The recent victims join a growing list of entities across the U.K., U.S., and other countries whose systems have been infiltrated via the MOVEit Transfer software. The hackers capitalised on a security flaw that the software maker, Progress Software, identified late last month. The Russia-linked extortion group Clop, which has claimed responsibility for the MOVEit hack, stated that it would not exploit any data taken from government agencies and asserted that all such data had been erased, something which Cyber Security specialists have brought into question.

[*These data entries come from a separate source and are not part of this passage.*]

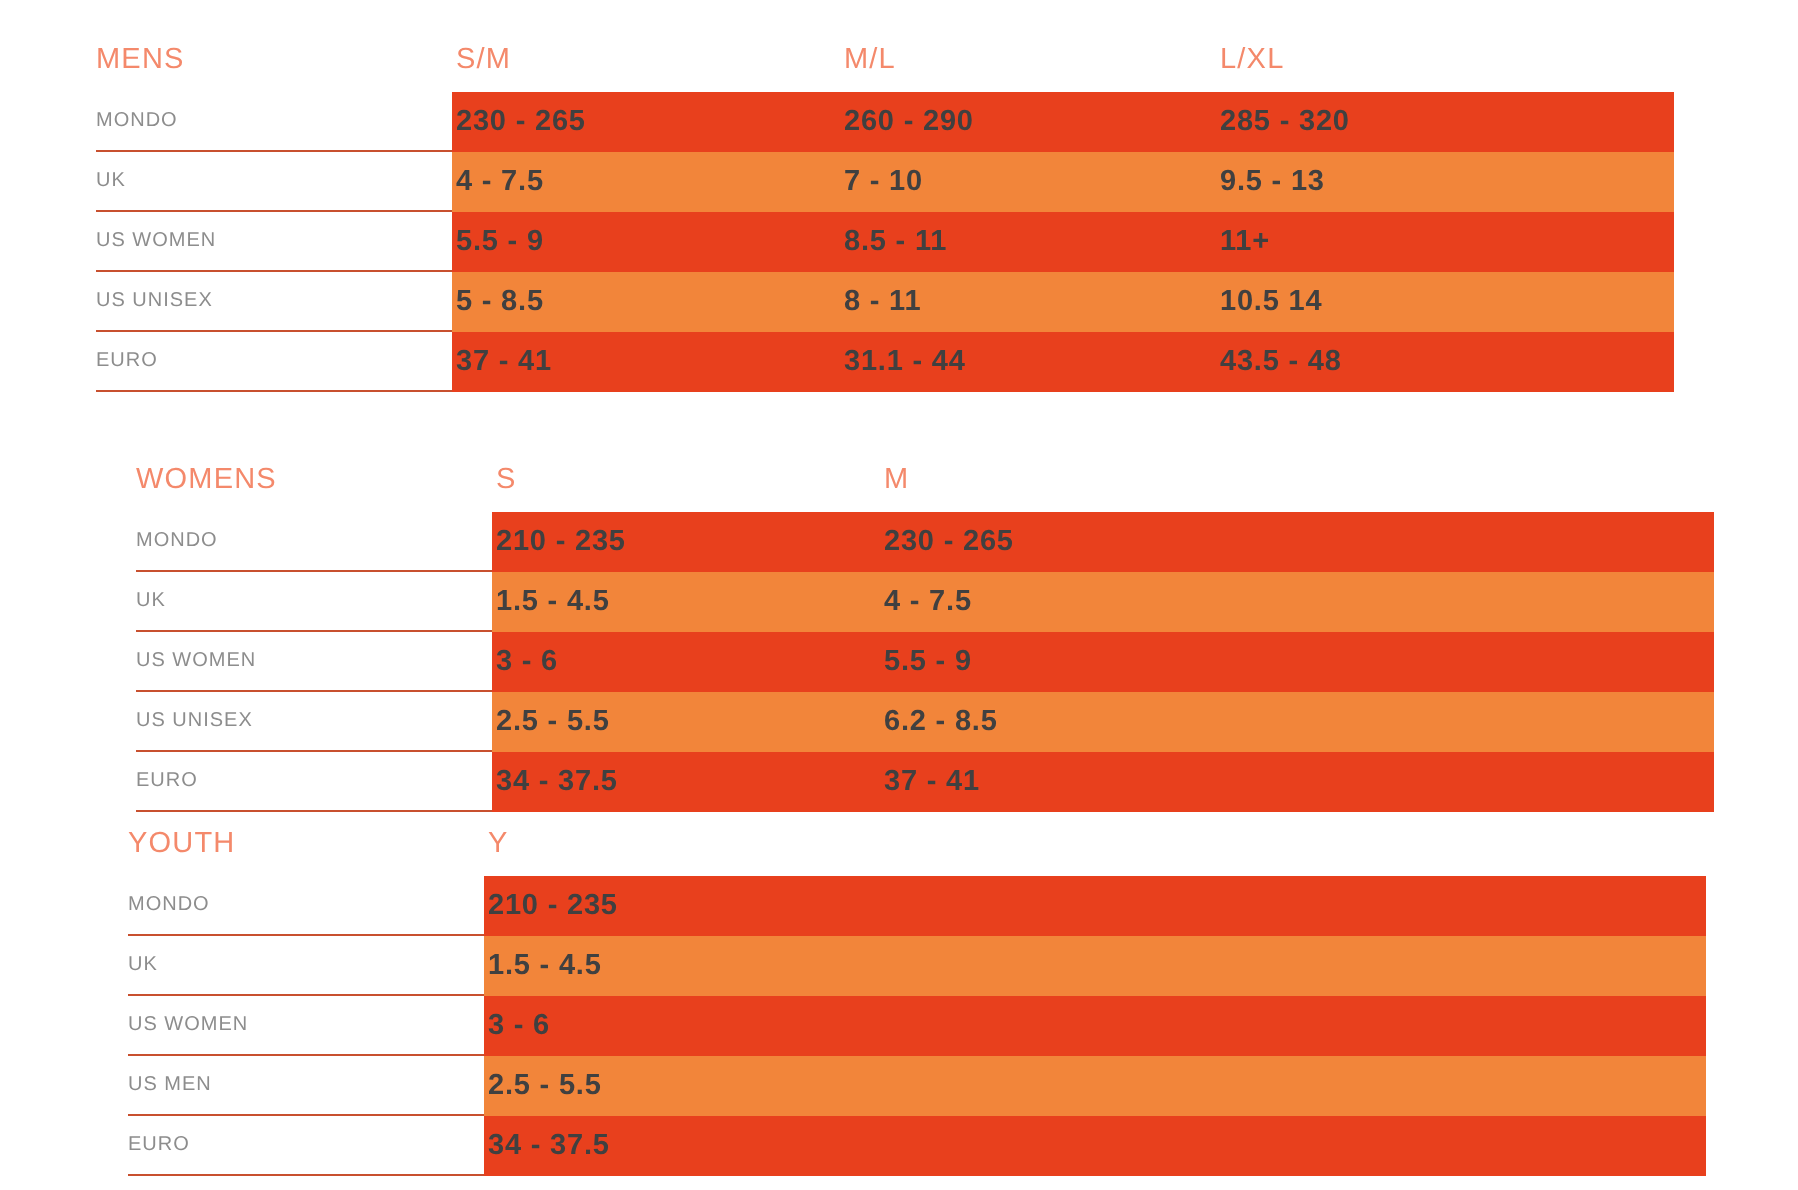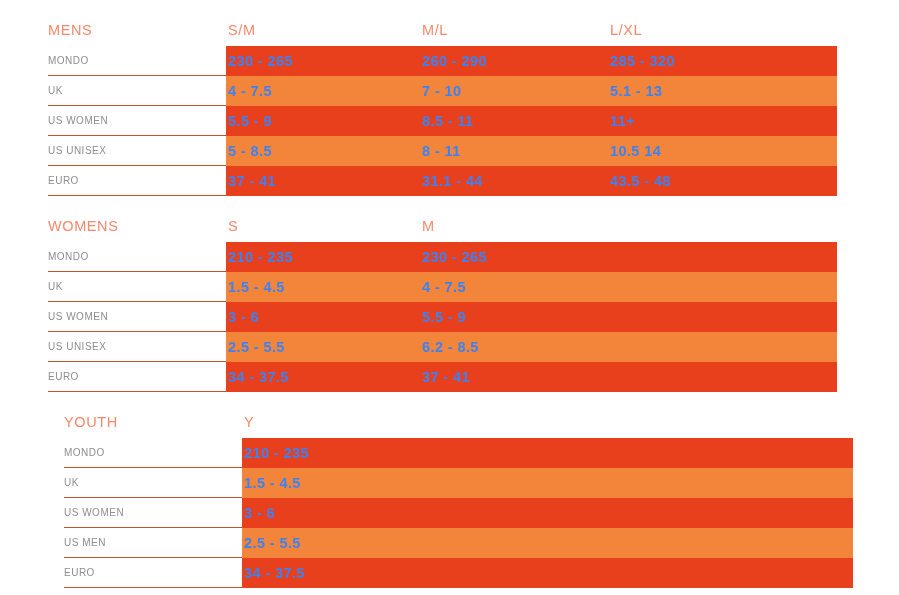--- a/index.html
+++ b/index.html
@@ -96,7 +96,7 @@
     font-size: 14.5px;
     font-weight: bold;
     letter-spacing: 0.4px;
-    color: #3b82f6;
+    color: #404040;
     white-space: nowrap;
   }
 

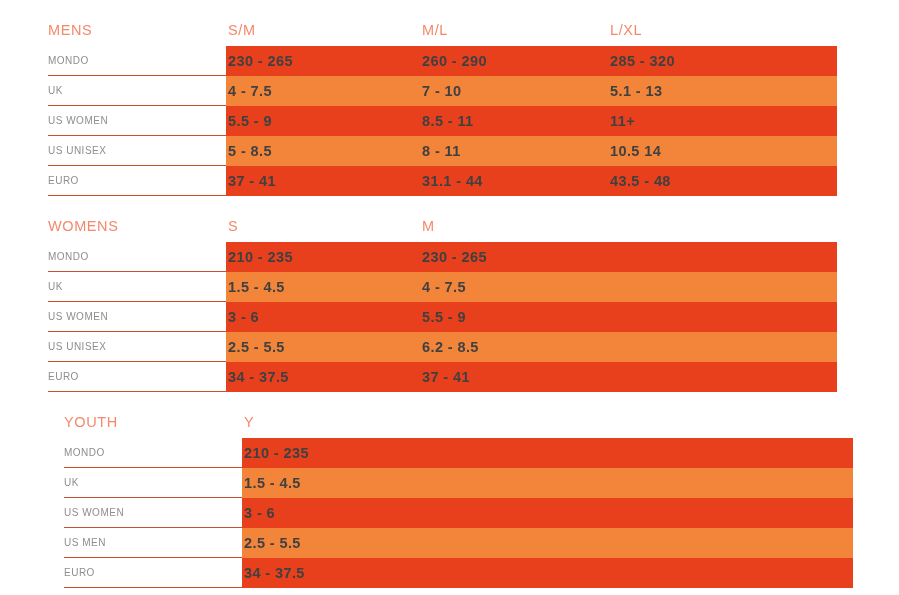--- a/index.html
+++ b/index.html
@@ -134,7 +134,7 @@
         <div class="row-label">UK</div>
         <div class="cell c0">4 - 7.5</div>
         <div class="cell c1">7 - 10</div>
-        <div class="cell c2">5.1 - 13</div>
+        <div class="cell c2">9.5 - 13</div>
       </div>
 
       <div class="trow odd">

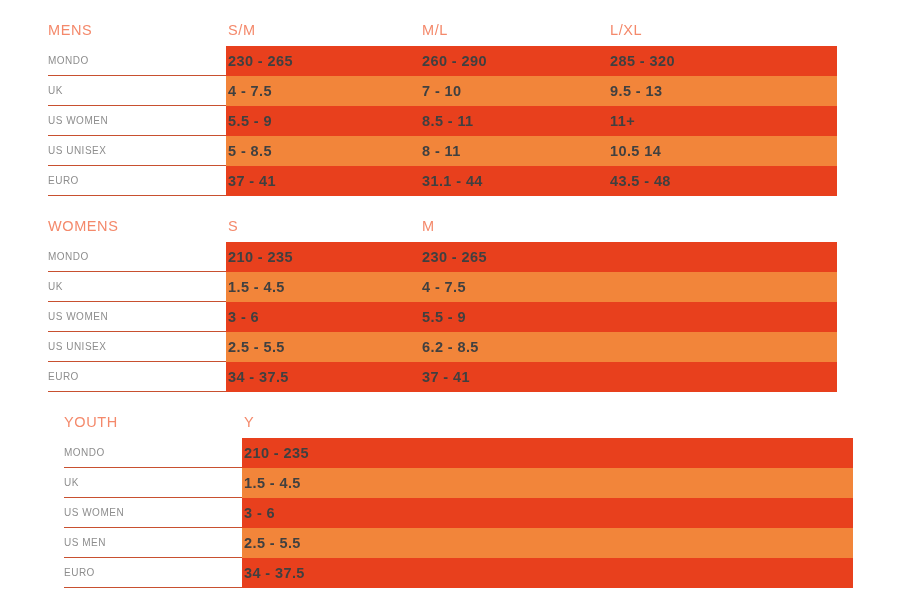--- a/index.html
+++ b/index.html
@@ -29,7 +29,7 @@
     width: 789px;          
   }
   #table-mens   { top: 14px; }
-  #table-womens { top: 210px; }
+  #table-womens { top: 224px; margin-left: 20px; }
   #table-youth  { top: 406px; margin-left: 16px; }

The U.S. Cyber Security and Infrastructure Security Agency (CISA) confirmed that it was assisting several federal agencies that had been breached, without naming them specifically. The agency stated, “At this time, we are not tracking any significant impacts to the federal civilian executive branch (.gov) enterprise but are continuing to work with our partners on this issue”.

The Energy Department, responsible for managing U.S. nuclear infrastructure and energy policy, announced that it had informed Congress of the breach and was actively participating in investigations with law enforcement and CISA. Shell stated that there was no evidence of impact to the company’s core IT systems from the MOVEit Transfer-related breach, with approximately 50 users of the tool under urgent investigation for potential data impact.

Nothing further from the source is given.